### About this exercise
I'd like every entry transcribed word for word, with no pictures.

________________

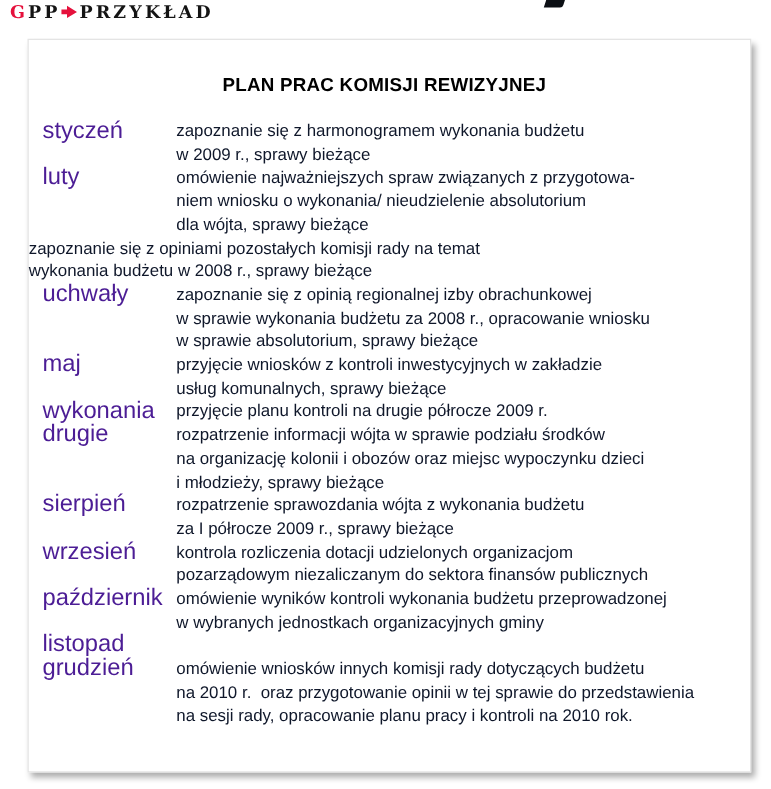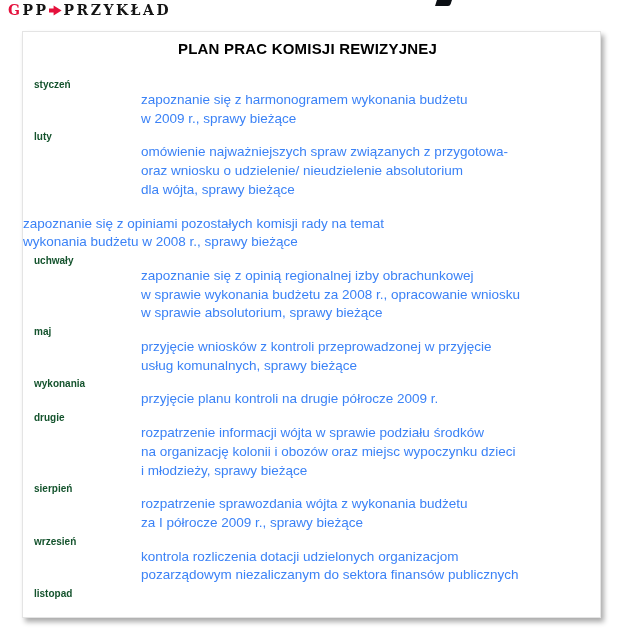"PLAN PRAC KOMISJI REWIZYJNEJ" .card { padding: 8px 8px 0 0 -> 28px 8px 0 0 }
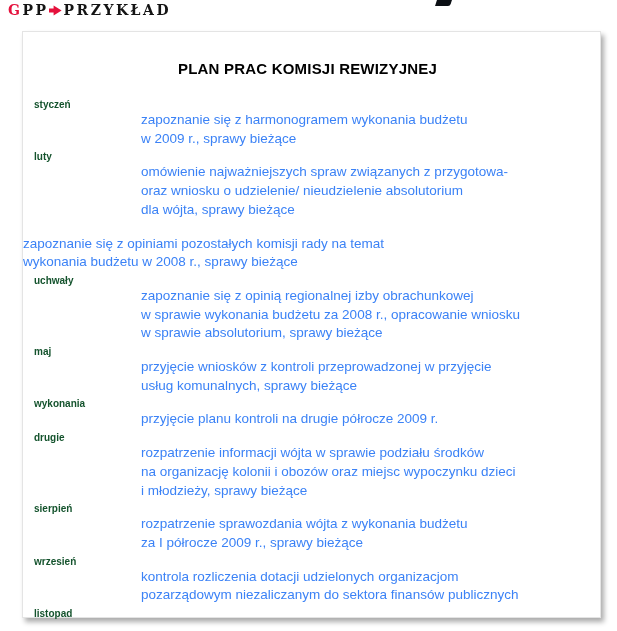"styczeń" .month { color: #14532d -> #4c1d95; font-size: 10px -> 19px; font-weight: bold -> none }
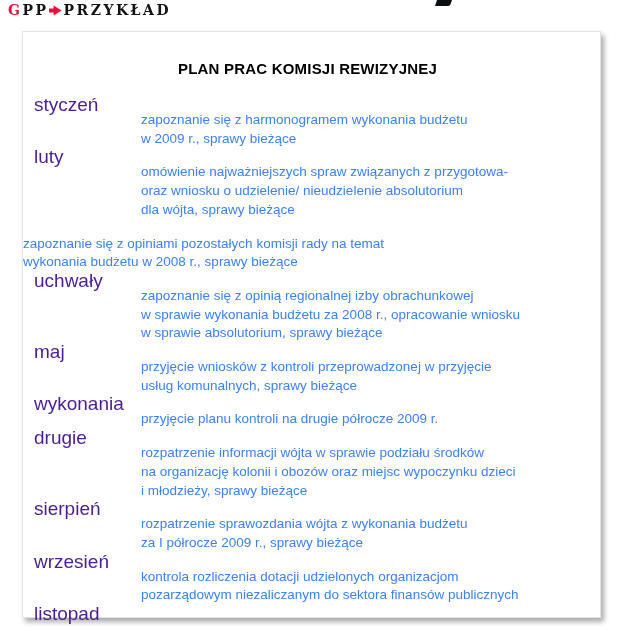"zapoznanie się z harmonogramem wykonania" .desc { color: #3b82f6 -> #0f172a; margin-top: 15px -> none }
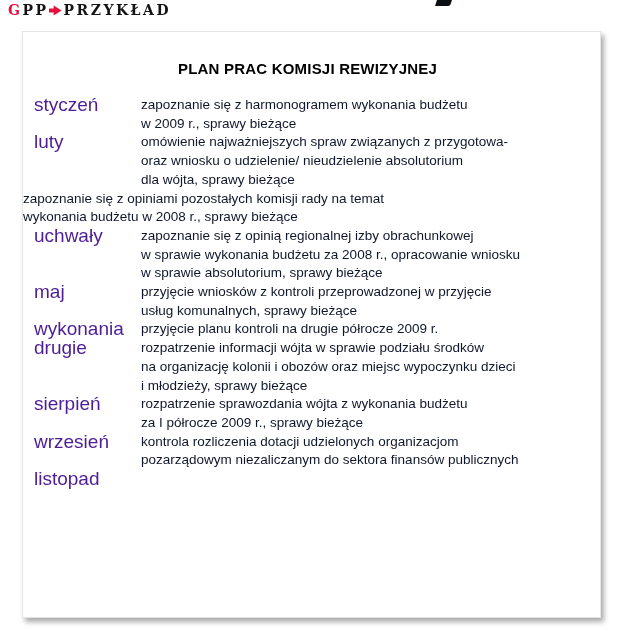"omówienie najważniejszych spraw" div.desc { text: oraz wniosku o udzielenie/ -> niem wniosku o wykonania/ }
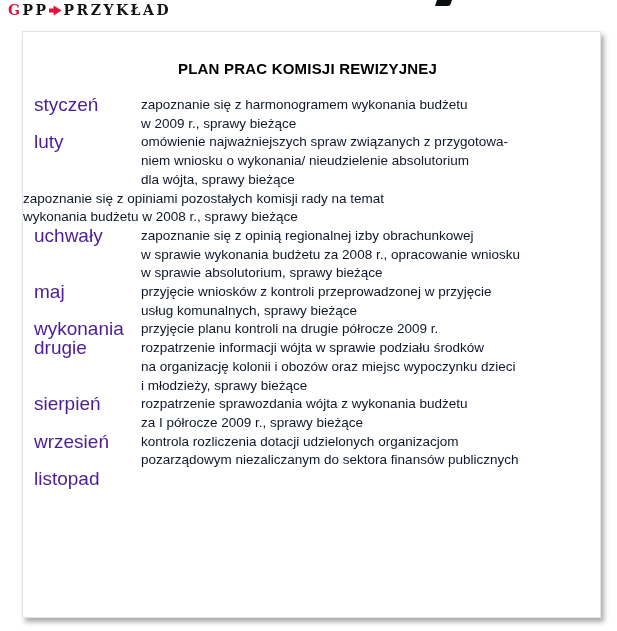"przyjęcie wniosków z kontroli" div.desc { text: przeprowadzonej w przyjęcie -> inwestycyjnych w zakładzie }
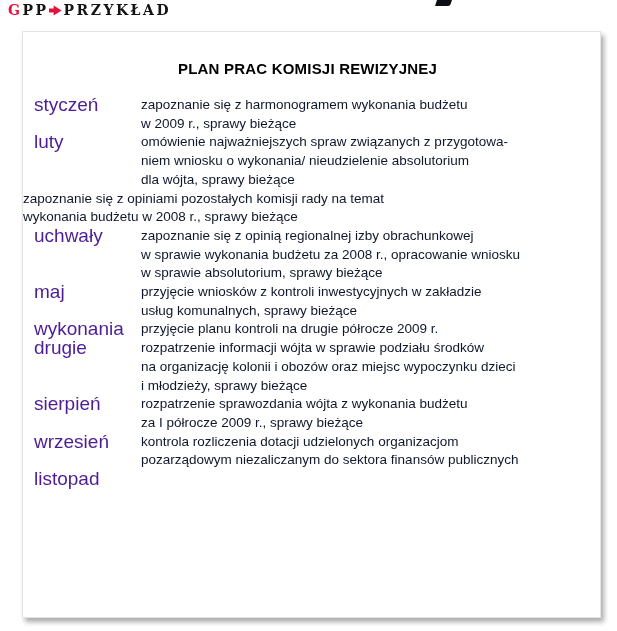"październik" div.row { html: none -> <div> <div>październik</div> <div>omówienie wyników kontroli wykonania budżetu przeprowadzonej w wybranych jednostkach organizacyjnych gminy</div> </div> }
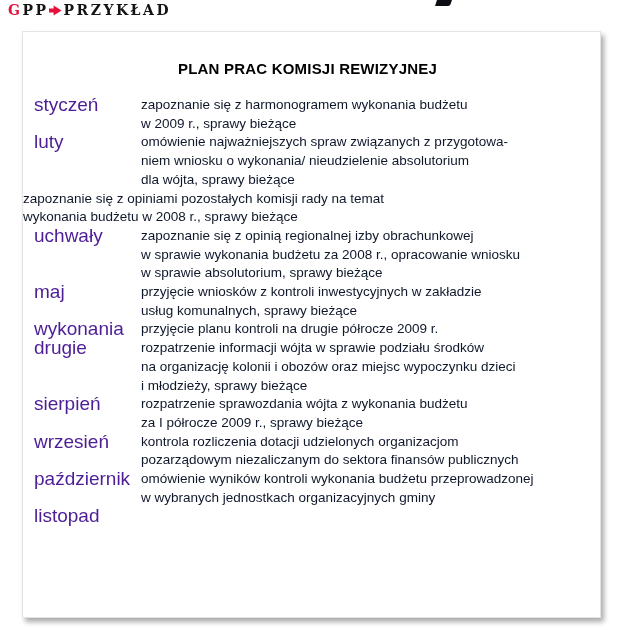"grudzień" div.row { html: none -> <div> <div>grudzień</div> <div>omówienie wniosków innych komisji rady dotyczących budżetu na 2010 r. oraz przygotowanie opinii w tej sprawie do przedstawienia na sesji rady, opracowanie planu pracy i kontroli na 2010 rok.</div> </div> }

________________

### Task solution
"PLAN PRAC KOMISJI REWIZYJNEJ" .card { padding: 8px 8px 0 0 -> 28px 8px 0 0 }
"styczeń" .month { color: #14532d -> #4c1d95; font-size: 10px -> 19px; font-weight: bold -> none }
"zapoznanie się z harmonogramem wykonania" .desc { color: #3b82f6 -> #0f172a; margin-top: 15px -> none }
"omówienie najważniejszych spraw" div.desc { text: oraz wniosku o udzielenie/ -> niem wniosku o wykonania/ }
"przyjęcie wniosków z kontroli" div.desc { text: przeprowadzonej w przyjęcie -> inwestycyjnych w zakładzie }
"październik" div.row { html: none -> <div> <div>październik</div> <div>omówienie wyników kontroli wykonania budżetu przeprowadzonej w wybranych jednostkach organizacyjnych gminy</div> </div> }
"grudzień" div.row { html: none -> <div> <div>grudzień</div> <div>omówienie wniosków innych komisji rady dotyczących budżetu na 2010 r. oraz przygotowanie opinii w tej sprawie do przedstawienia na sesji rady, opracowanie planu pracy i kontroli na 2010 rok.</div> </div> }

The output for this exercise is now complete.